*** DATA SECTION ***
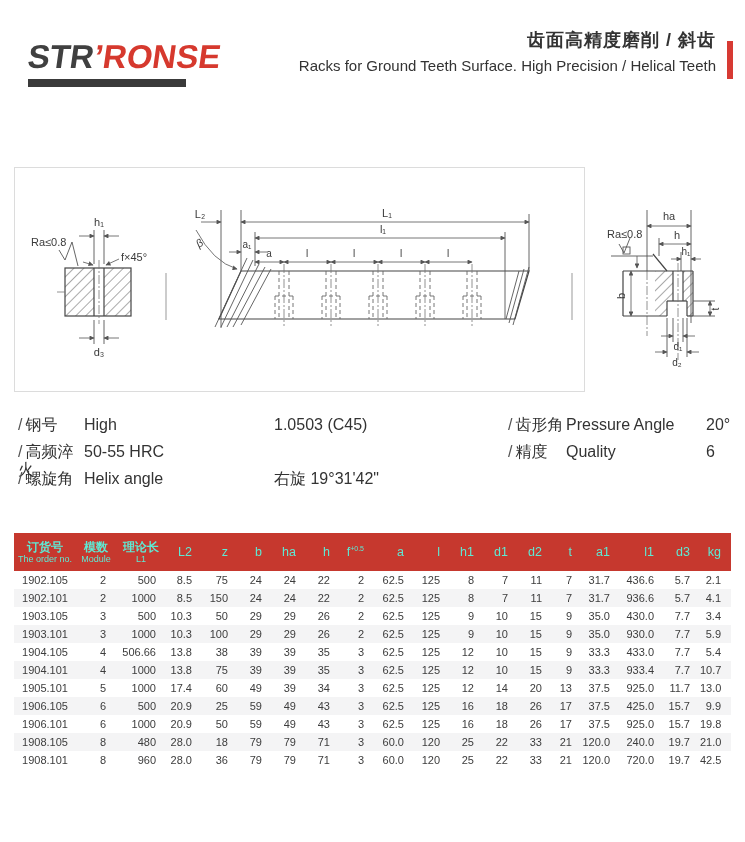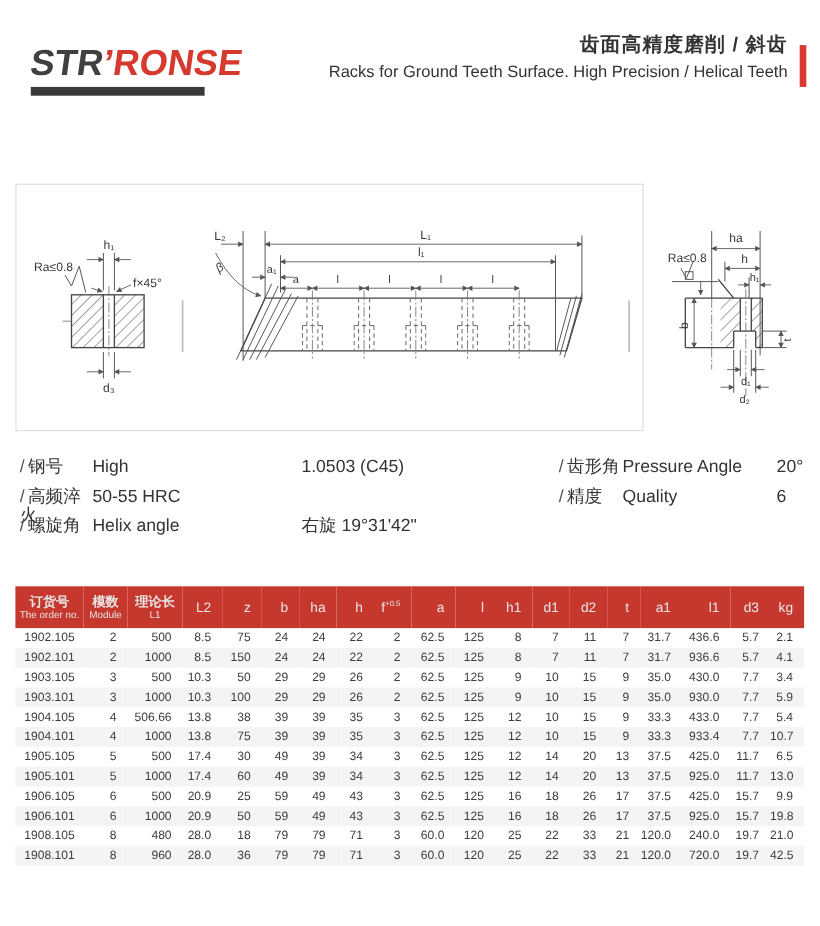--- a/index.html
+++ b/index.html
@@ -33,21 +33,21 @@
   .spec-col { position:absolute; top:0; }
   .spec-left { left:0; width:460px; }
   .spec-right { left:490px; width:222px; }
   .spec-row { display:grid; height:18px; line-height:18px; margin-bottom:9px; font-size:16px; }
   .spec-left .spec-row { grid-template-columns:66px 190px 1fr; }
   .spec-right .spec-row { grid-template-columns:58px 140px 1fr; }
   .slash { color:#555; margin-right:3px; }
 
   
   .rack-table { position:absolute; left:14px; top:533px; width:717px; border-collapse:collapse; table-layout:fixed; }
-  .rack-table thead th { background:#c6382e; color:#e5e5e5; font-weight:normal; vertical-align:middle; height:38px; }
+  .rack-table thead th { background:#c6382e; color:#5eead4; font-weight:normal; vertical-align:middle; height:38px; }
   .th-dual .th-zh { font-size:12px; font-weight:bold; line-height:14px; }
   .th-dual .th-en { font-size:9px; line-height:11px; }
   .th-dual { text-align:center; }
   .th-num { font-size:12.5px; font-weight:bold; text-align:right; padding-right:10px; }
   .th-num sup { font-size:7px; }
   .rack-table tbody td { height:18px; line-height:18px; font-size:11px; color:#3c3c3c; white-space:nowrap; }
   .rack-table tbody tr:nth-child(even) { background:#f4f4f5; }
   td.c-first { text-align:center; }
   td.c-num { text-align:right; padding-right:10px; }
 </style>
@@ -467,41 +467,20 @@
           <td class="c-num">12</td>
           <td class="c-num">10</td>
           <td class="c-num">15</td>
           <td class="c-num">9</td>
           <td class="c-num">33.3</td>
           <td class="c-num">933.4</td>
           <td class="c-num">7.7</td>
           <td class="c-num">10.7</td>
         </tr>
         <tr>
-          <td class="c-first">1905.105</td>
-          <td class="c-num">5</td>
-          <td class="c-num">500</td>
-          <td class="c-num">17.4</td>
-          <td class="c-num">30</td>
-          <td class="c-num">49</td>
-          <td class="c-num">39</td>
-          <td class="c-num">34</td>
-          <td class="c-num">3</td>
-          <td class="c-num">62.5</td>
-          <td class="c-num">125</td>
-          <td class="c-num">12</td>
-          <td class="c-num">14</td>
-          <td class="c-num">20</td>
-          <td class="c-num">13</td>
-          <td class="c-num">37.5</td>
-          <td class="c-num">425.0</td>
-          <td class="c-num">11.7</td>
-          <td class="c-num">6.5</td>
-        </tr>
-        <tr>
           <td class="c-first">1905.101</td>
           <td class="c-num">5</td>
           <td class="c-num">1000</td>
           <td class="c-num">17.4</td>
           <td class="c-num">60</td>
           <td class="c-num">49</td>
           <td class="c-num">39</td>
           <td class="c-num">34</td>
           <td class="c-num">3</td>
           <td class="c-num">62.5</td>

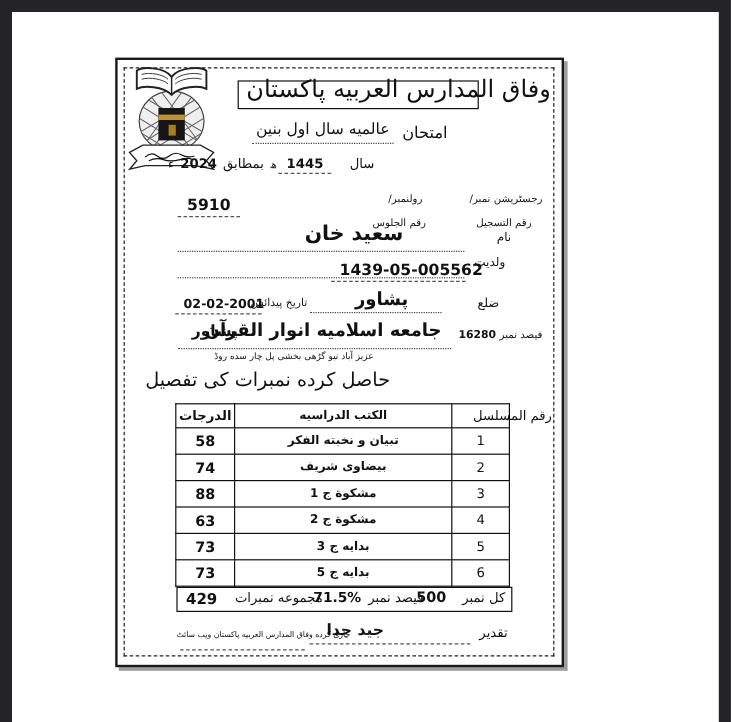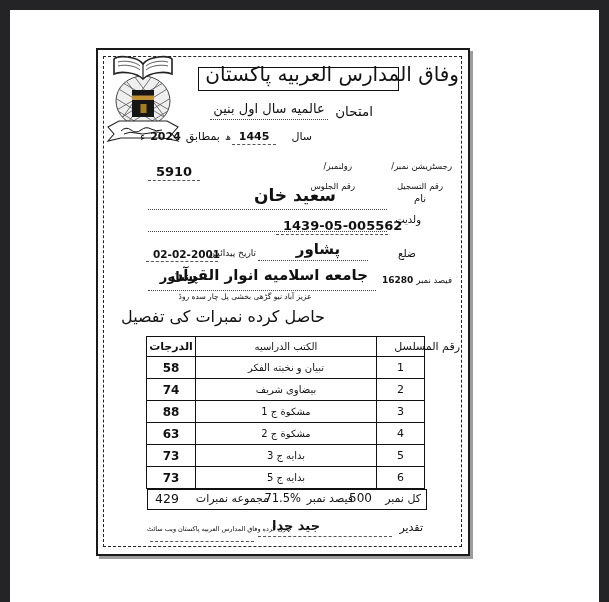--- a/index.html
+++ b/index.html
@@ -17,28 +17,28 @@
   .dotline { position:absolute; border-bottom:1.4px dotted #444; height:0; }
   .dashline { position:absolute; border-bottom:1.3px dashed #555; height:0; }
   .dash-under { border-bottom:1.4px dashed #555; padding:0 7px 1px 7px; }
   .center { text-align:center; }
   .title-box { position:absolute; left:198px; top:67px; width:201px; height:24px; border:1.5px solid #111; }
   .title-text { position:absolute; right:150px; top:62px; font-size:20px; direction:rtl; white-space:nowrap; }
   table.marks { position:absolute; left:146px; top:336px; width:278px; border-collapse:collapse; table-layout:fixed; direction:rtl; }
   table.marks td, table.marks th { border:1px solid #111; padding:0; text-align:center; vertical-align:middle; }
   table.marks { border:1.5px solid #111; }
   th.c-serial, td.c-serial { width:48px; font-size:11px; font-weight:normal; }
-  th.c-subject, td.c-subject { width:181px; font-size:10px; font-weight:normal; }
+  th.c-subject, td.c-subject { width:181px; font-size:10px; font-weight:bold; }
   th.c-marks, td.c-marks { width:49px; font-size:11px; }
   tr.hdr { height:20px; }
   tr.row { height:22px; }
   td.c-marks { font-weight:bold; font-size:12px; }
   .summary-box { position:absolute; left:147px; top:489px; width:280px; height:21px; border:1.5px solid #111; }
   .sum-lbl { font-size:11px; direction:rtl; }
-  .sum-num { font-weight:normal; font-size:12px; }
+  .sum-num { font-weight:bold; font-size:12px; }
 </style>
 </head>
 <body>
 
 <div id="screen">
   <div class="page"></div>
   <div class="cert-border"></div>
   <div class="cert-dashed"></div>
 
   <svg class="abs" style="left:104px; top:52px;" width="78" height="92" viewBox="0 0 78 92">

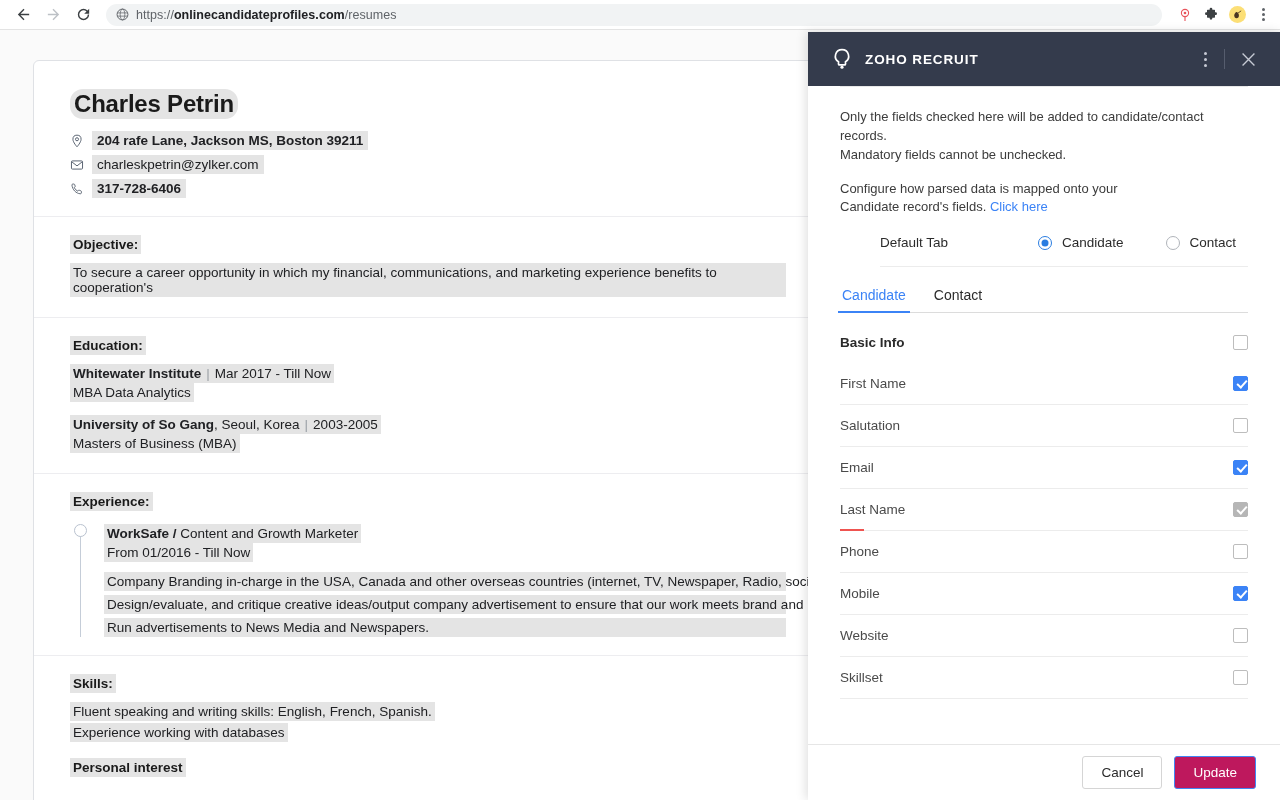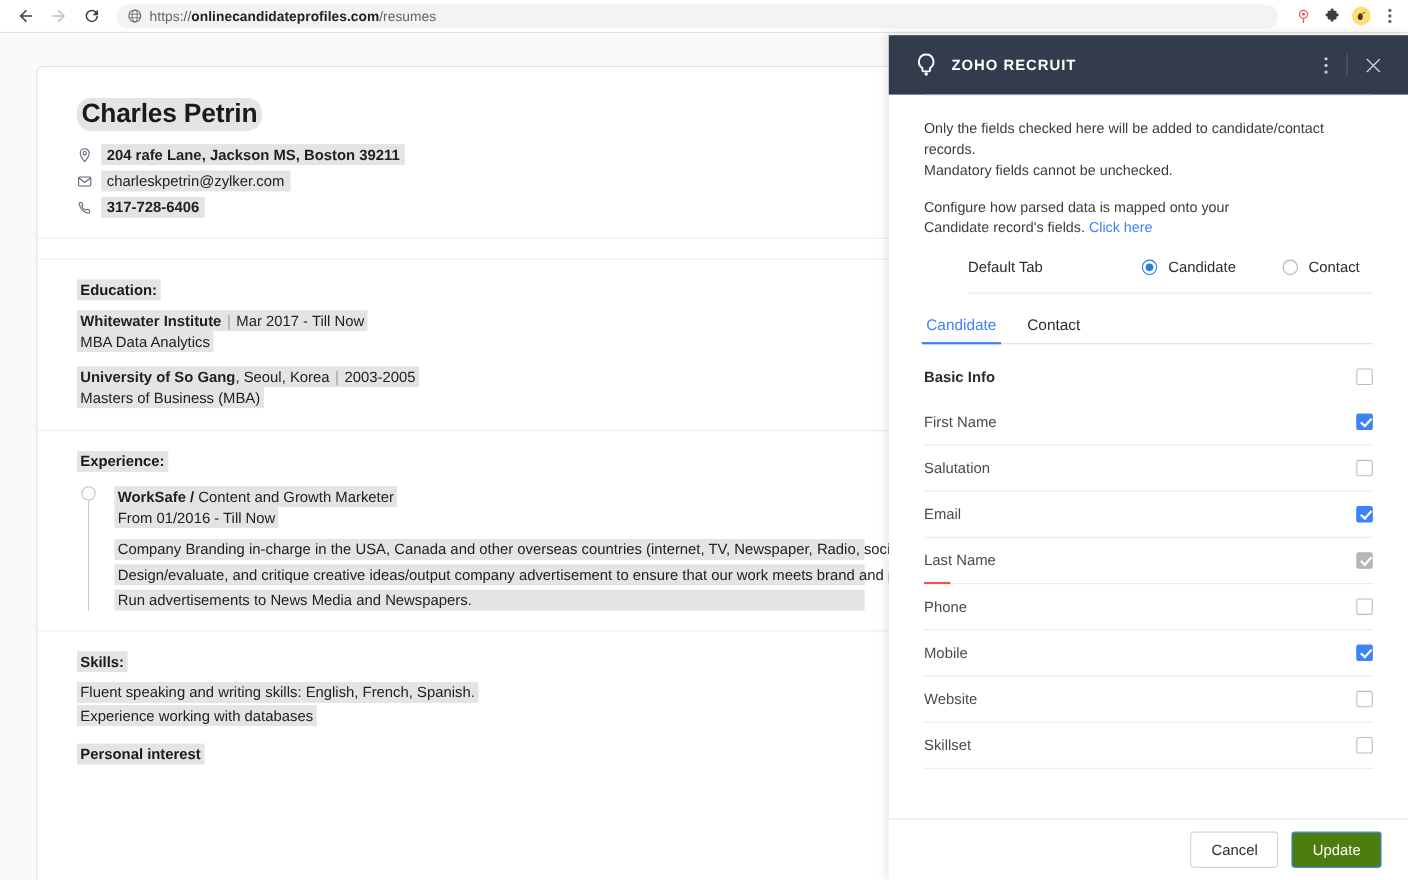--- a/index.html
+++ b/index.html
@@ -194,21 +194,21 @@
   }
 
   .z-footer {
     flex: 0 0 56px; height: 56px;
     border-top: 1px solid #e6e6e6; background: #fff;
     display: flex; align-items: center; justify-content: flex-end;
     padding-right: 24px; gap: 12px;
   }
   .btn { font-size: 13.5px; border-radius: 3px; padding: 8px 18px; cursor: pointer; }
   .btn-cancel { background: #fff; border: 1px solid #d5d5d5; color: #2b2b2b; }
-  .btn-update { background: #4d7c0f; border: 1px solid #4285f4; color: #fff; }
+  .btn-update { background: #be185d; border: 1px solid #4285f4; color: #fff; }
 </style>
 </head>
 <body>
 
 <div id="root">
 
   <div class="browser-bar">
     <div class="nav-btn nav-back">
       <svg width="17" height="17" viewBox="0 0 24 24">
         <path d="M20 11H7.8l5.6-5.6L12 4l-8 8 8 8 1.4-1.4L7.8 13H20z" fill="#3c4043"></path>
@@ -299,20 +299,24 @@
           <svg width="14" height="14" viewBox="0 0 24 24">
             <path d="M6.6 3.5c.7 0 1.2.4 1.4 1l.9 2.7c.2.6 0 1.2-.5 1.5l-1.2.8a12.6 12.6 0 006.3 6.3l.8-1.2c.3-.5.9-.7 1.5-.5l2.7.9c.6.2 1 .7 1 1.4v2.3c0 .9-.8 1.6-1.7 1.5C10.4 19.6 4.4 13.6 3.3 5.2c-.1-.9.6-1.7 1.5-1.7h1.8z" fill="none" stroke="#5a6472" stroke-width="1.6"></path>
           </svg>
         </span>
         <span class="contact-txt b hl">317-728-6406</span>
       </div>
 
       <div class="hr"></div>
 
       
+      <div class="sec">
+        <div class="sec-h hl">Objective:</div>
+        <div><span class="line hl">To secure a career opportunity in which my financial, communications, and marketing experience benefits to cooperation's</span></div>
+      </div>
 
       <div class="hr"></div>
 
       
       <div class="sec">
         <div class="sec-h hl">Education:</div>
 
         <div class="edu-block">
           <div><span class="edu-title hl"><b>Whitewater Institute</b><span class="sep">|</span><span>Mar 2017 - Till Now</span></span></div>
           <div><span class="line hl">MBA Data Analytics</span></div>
*** End of DATA SECTION ***
_ACTIVITY_
Your job is to transcribe the entries above exactly; skip the pictures.

_EXPECTED ANSWER_
--- a/index.html
+++ b/index.html
@@ -33,21 +33,21 @@
   .spec-col { position:absolute; top:0; }
   .spec-left { left:0; width:460px; }
   .spec-right { left:490px; width:222px; }
   .spec-row { display:grid; height:18px; line-height:18px; margin-bottom:9px; font-size:16px; }
   .spec-left .spec-row { grid-template-columns:66px 190px 1fr; }
   .spec-right .spec-row { grid-template-columns:58px 140px 1fr; }
   .slash { color:#555; margin-right:3px; }
 
   
   .rack-table { position:absolute; left:14px; top:533px; width:717px; border-collapse:collapse; table-layout:fixed; }
-  .rack-table thead th { background:#c6382e; color:#e5e5e5; font-weight:normal; vertical-align:middle; height:38px; }
+  .rack-table thead th { background:#c6382e; color:#5eead4; font-weight:normal; vertical-align:middle; height:38px; }
   .th-dual .th-zh { font-size:12px; font-weight:bold; line-height:14px; }
   .th-dual .th-en { font-size:9px; line-height:11px; }
   .th-dual { text-align:center; }
   .th-num { font-size:12.5px; font-weight:bold; text-align:right; padding-right:10px; }
   .th-num sup { font-size:7px; }
   .rack-table tbody td { height:18px; line-height:18px; font-size:11px; color:#3c3c3c; white-space:nowrap; }
   .rack-table tbody tr:nth-child(even) { background:#f4f4f5; }
   td.c-first { text-align:center; }
   td.c-num { text-align:right; padding-right:10px; }
 </style>
@@ -467,41 +467,20 @@
           <td class="c-num">12</td>
           <td class="c-num">10</td>
           <td class="c-num">15</td>
           <td class="c-num">9</td>
           <td class="c-num">33.3</td>
           <td class="c-num">933.4</td>
           <td class="c-num">7.7</td>
           <td class="c-num">10.7</td>
         </tr>
         <tr>
-          <td class="c-first">1905.105</td>
-          <td class="c-num">5</td>
-          <td class="c-num">500</td>
-          <td class="c-num">17.4</td>
-          <td class="c-num">30</td>
-          <td class="c-num">49</td>
-          <td class="c-num">39</td>
-          <td class="c-num">34</td>
-          <td class="c-num">3</td>
-          <td class="c-num">62.5</td>
-          <td class="c-num">125</td>
-          <td class="c-num">12</td>
-          <td class="c-num">14</td>
-          <td class="c-num">20</td>
-          <td class="c-num">13</td>
-          <td class="c-num">37.5</td>
-          <td class="c-num">425.0</td>
-          <td class="c-num">11.7</td>
-          <td class="c-num">6.5</td>
-        </tr>
-        <tr>
           <td class="c-first">1905.101</td>
           <td class="c-num">5</td>
           <td class="c-num">1000</td>
           <td class="c-num">17.4</td>
           <td class="c-num">60</td>
           <td class="c-num">49</td>
           <td class="c-num">39</td>
           <td class="c-num">34</td>
           <td class="c-num">3</td>
           <td class="c-num">62.5</td>

--- a/index.html
+++ b/index.html
@@ -17,28 +17,28 @@
   .dotline { position:absolute; border-bottom:1.4px dotted #444; height:0; }
   .dashline { position:absolute; border-bottom:1.3px dashed #555; height:0; }
   .dash-under { border-bottom:1.4px dashed #555; padding:0 7px 1px 7px; }
   .center { text-align:center; }
   .title-box { position:absolute; left:198px; top:67px; width:201px; height:24px; border:1.5px solid #111; }
   .title-text { position:absolute; right:150px; top:62px; font-size:20px; direction:rtl; white-space:nowrap; }
   table.marks { position:absolute; left:146px; top:336px; width:278px; border-collapse:collapse; table-layout:fixed; direction:rtl; }
   table.marks td, table.marks th { border:1px solid #111; padding:0; text-align:center; vertical-align:middle; }
   table.marks { border:1.5px solid #111; }
   th.c-serial, td.c-serial { width:48px; font-size:11px; font-weight:normal; }
-  th.c-subject, td.c-subject { width:181px; font-size:10px; font-weight:normal; }
+  th.c-subject, td.c-subject { width:181px; font-size:10px; font-weight:bold; }
   th.c-marks, td.c-marks { width:49px; font-size:11px; }
   tr.hdr { height:20px; }
   tr.row { height:22px; }
   td.c-marks { font-weight:bold; font-size:12px; }
   .summary-box { position:absolute; left:147px; top:489px; width:280px; height:21px; border:1.5px solid #111; }
   .sum-lbl { font-size:11px; direction:rtl; }
-  .sum-num { font-weight:normal; font-size:12px; }
+  .sum-num { font-weight:bold; font-size:12px; }
 </style>
 </head>
 <body>
 
 <div id="screen">
   <div class="page"></div>
   <div class="cert-border"></div>
   <div class="cert-dashed"></div>
 
   <svg class="abs" style="left:104px; top:52px;" width="78" height="92" viewBox="0 0 78 92">

--- a/index.html
+++ b/index.html
@@ -194,21 +194,21 @@
   }
 
   .z-footer {
     flex: 0 0 56px; height: 56px;
     border-top: 1px solid #e6e6e6; background: #fff;
     display: flex; align-items: center; justify-content: flex-end;
     padding-right: 24px; gap: 12px;
   }
   .btn { font-size: 13.5px; border-radius: 3px; padding: 8px 18px; cursor: pointer; }
   .btn-cancel { background: #fff; border: 1px solid #d5d5d5; color: #2b2b2b; }
-  .btn-update { background: #4d7c0f; border: 1px solid #4285f4; color: #fff; }
+  .btn-update { background: #be185d; border: 1px solid #4285f4; color: #fff; }
 </style>
 </head>
 <body>
 
 <div id="root">
 
   <div class="browser-bar">
     <div class="nav-btn nav-back">
       <svg width="17" height="17" viewBox="0 0 24 24">
         <path d="M20 11H7.8l5.6-5.6L12 4l-8 8 8 8 1.4-1.4L7.8 13H20z" fill="#3c4043"></path>
@@ -299,20 +299,24 @@
           <svg width="14" height="14" viewBox="0 0 24 24">
             <path d="M6.6 3.5c.7 0 1.2.4 1.4 1l.9 2.7c.2.6 0 1.2-.5 1.5l-1.2.8a12.6 12.6 0 006.3 6.3l.8-1.2c.3-.5.9-.7 1.5-.5l2.7.9c.6.2 1 .7 1 1.4v2.3c0 .9-.8 1.6-1.7 1.5C10.4 19.6 4.4 13.6 3.3 5.2c-.1-.9.6-1.7 1.5-1.7h1.8z" fill="none" stroke="#5a6472" stroke-width="1.6"></path>
           </svg>
         </span>
         <span class="contact-txt b hl">317-728-6406</span>
       </div>
 
       <div class="hr"></div>
 
       
+      <div class="sec">
+        <div class="sec-h hl">Objective:</div>
+        <div><span class="line hl">To secure a career opportunity in which my financial, communications, and marketing experience benefits to cooperation's</span></div>
+      </div>
 
       <div class="hr"></div>
 
       
       <div class="sec">
         <div class="sec-h hl">Education:</div>
 
         <div class="edu-block">
           <div><span class="edu-title hl"><b>Whitewater Institute</b><span class="sep">|</span><span>Mar 2017 - Till Now</span></span></div>
           <div><span class="line hl">MBA Data Analytics</span></div>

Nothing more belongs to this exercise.